Museum Amstelkring (Our Lord in the Attic), Amsterdam

Many more views in our Our Lord in the Attic Church Photo Gallery.


Satellite map of the Church of Our Lord in the Attic.
For a larger view, see our Amsterdam Map or Google Earth download.
With its elegant gray-and-white facade and spout gable, the Museum Amstelkring or Ons' Lieve Heer op Solder ("Our Lord in the Attic") Church appears to be just another canal house, and on the lower floors it is.
The attic, however, contains something unique: the only surviving schuilkerken (clandestine church) that dates from the Reformation, when open worship by Catholics was outlawed in Amsterdam.

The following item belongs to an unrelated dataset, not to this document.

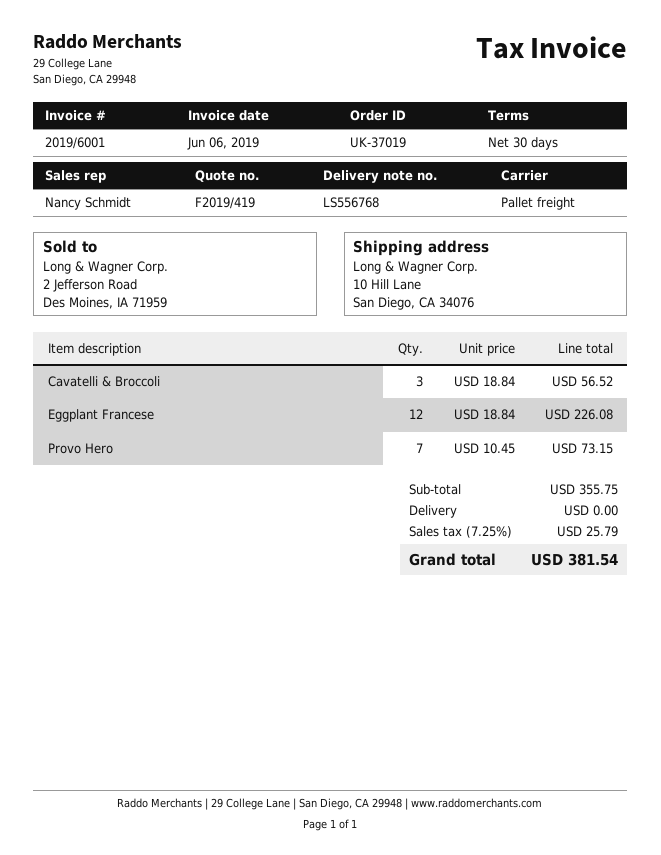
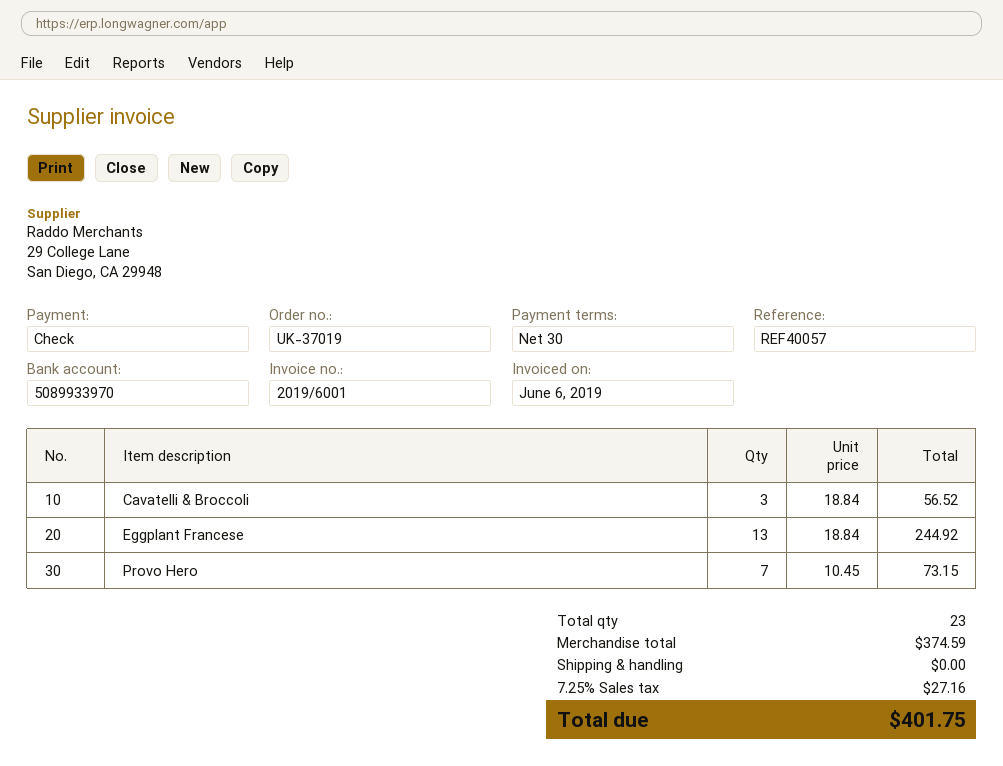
Eggplant Francese: 12 x 18.84 = 226.08 -> 13 x 18.84 = 244.92
subtotal: 355.75 -> 374.59
tax: 7.25% = 25.79 -> 7.25% = 27.16
total: 381.54 -> 401.75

Since the Oude Kerk was relieved of its original patron, St. Nicholas, when it was de-catholicized, this became the church dedicated to him until the Sint Nicolaaskerk was built.
The chapel itself is a triumph of Dutch classicist taste, with magnificent marble columns, gilded capitals, a colored-marble altar, and the Baptism of Christ (1716) painting by Jacob de Wit presiding over all.
Services and weddings are still offered here, so consider attending a Sunday service in this, one of Amsterdam's most beautiful houses of worship.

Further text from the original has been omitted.